[Records contained in a dataset]

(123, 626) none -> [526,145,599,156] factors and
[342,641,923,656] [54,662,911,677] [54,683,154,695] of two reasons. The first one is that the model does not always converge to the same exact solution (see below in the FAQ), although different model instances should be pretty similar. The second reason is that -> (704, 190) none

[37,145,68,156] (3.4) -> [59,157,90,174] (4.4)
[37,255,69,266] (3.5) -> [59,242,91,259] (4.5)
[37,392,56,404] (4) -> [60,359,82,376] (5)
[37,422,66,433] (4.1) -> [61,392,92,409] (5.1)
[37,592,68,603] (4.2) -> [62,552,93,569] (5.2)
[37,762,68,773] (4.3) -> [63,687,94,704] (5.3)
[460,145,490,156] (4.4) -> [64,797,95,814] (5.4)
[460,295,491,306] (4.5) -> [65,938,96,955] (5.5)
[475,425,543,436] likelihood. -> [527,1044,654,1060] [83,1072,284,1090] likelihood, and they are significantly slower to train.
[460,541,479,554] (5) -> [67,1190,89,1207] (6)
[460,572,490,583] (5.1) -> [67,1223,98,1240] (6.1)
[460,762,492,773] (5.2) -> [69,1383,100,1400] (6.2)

» WHAT YOU HAVE TO DO
The line containing "[460,541,479,554] (5) ->" marks where to begin; the last line of the records marks where to stop. Copy both and all between, exactly.

» RESULT BELOW
[460,541,479,554] (5) -> [67,1190,89,1207] (6)
[460,572,490,583] (5.1) -> [67,1223,98,1240] (6.1)
[460,762,492,773] (5.2) -> [69,1383,100,1400] (6.2)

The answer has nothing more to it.